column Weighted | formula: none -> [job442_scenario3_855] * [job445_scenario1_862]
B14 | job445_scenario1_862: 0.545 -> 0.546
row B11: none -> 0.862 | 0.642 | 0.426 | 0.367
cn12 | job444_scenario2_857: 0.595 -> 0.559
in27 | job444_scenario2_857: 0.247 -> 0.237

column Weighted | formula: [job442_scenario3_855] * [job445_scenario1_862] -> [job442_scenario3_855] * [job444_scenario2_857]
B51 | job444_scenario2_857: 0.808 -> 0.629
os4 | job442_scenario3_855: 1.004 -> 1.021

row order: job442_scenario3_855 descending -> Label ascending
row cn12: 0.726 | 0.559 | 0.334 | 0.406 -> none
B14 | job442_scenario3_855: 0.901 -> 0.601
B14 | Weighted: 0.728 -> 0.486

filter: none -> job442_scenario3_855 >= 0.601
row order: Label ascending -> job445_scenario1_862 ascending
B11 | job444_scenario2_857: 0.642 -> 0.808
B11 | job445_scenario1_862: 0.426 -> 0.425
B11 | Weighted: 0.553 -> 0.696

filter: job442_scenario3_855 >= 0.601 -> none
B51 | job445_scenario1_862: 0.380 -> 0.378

--

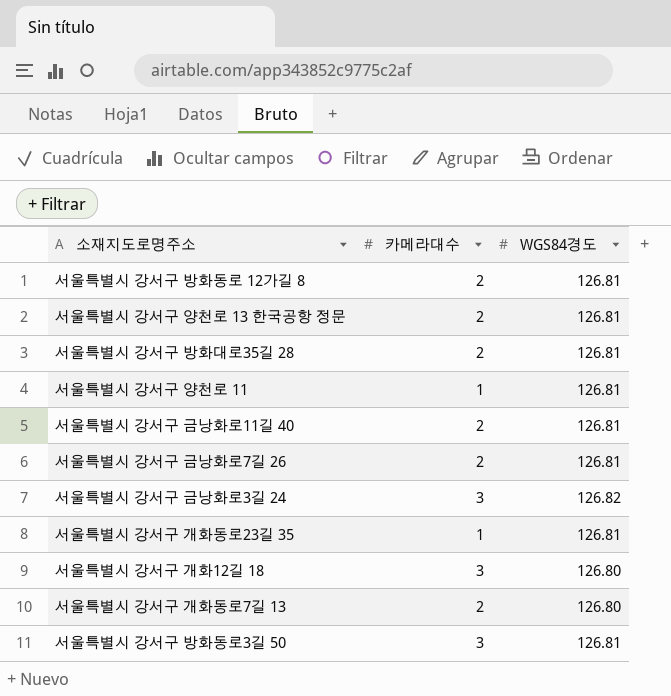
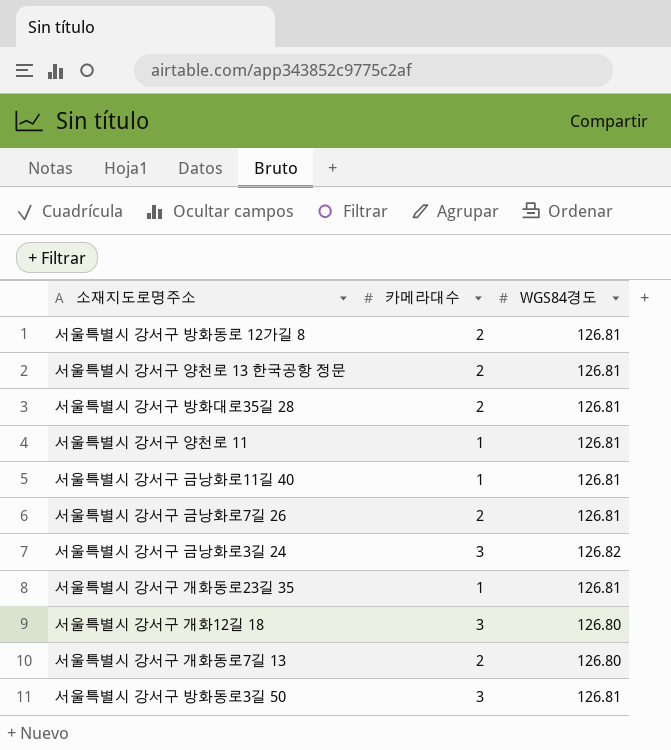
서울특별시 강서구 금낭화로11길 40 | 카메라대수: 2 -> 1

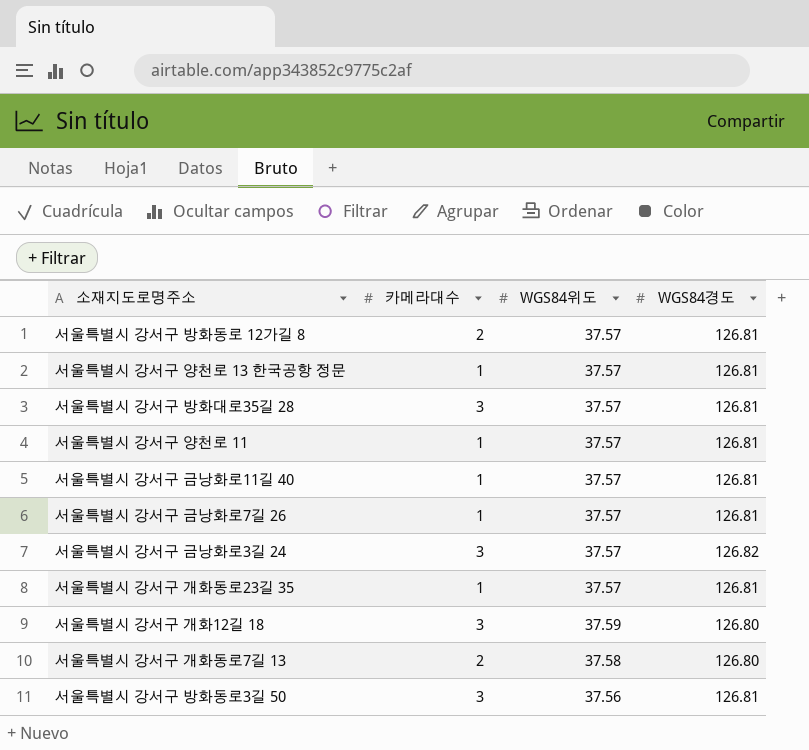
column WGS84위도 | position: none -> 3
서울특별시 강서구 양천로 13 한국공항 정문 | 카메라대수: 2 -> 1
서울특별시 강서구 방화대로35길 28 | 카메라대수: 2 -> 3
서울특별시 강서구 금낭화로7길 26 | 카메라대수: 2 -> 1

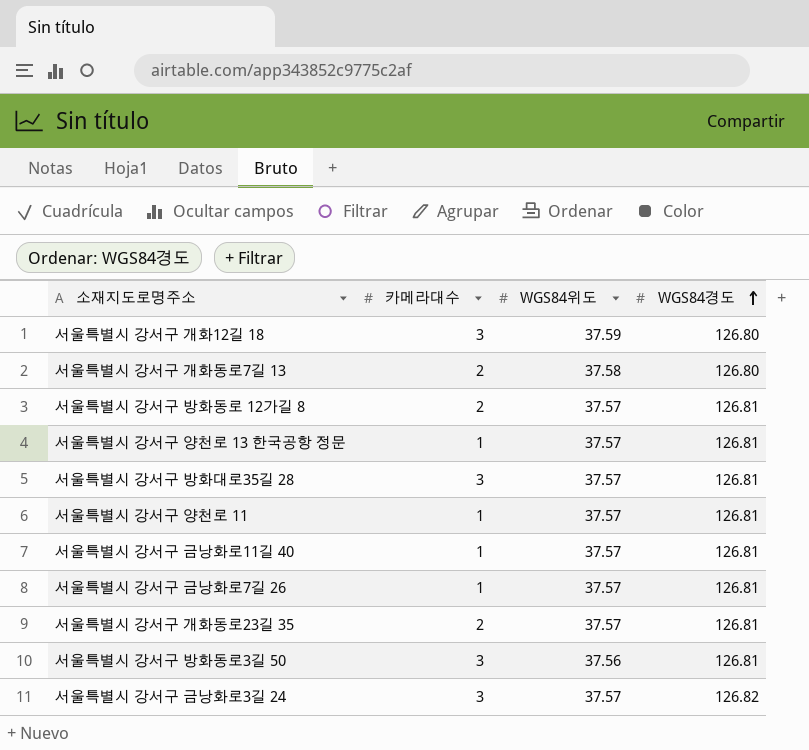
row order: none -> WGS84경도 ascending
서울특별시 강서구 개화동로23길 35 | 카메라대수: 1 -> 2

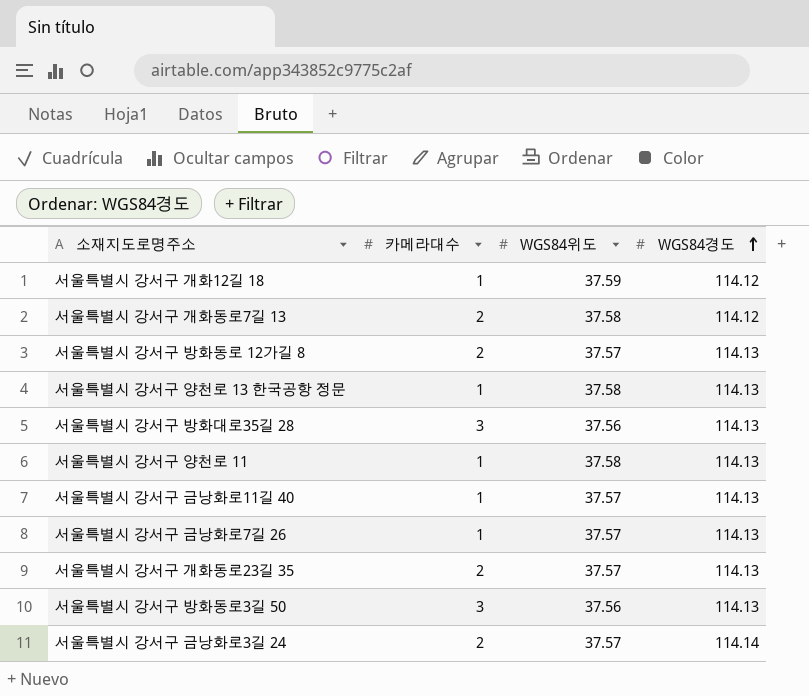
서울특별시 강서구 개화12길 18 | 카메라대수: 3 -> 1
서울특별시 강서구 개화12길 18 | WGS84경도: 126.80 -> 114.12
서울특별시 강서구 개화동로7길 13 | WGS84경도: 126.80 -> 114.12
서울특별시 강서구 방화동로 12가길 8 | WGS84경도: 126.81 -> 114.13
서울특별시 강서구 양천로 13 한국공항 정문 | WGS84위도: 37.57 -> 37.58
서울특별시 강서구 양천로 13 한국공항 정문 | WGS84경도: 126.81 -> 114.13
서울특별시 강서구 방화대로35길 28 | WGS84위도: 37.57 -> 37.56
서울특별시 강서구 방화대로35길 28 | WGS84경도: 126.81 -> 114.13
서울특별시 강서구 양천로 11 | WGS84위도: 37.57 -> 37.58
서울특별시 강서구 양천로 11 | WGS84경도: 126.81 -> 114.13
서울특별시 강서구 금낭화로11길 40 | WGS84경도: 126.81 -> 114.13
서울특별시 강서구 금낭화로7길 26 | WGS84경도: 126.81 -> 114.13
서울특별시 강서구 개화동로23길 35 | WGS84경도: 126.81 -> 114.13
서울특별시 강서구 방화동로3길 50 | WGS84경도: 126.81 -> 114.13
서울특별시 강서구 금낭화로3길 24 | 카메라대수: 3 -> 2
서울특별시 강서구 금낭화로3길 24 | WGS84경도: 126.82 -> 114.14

- **TASK INSTRUCTIONS**:
In the listing, find every line with the word "Label" and return it.

- **ANSWER TO THIS EXERCISE**:
row order: job442_scenario3_855 descending -> Label ascending
row order: Label ascending -> job445_scenario1_862 ascending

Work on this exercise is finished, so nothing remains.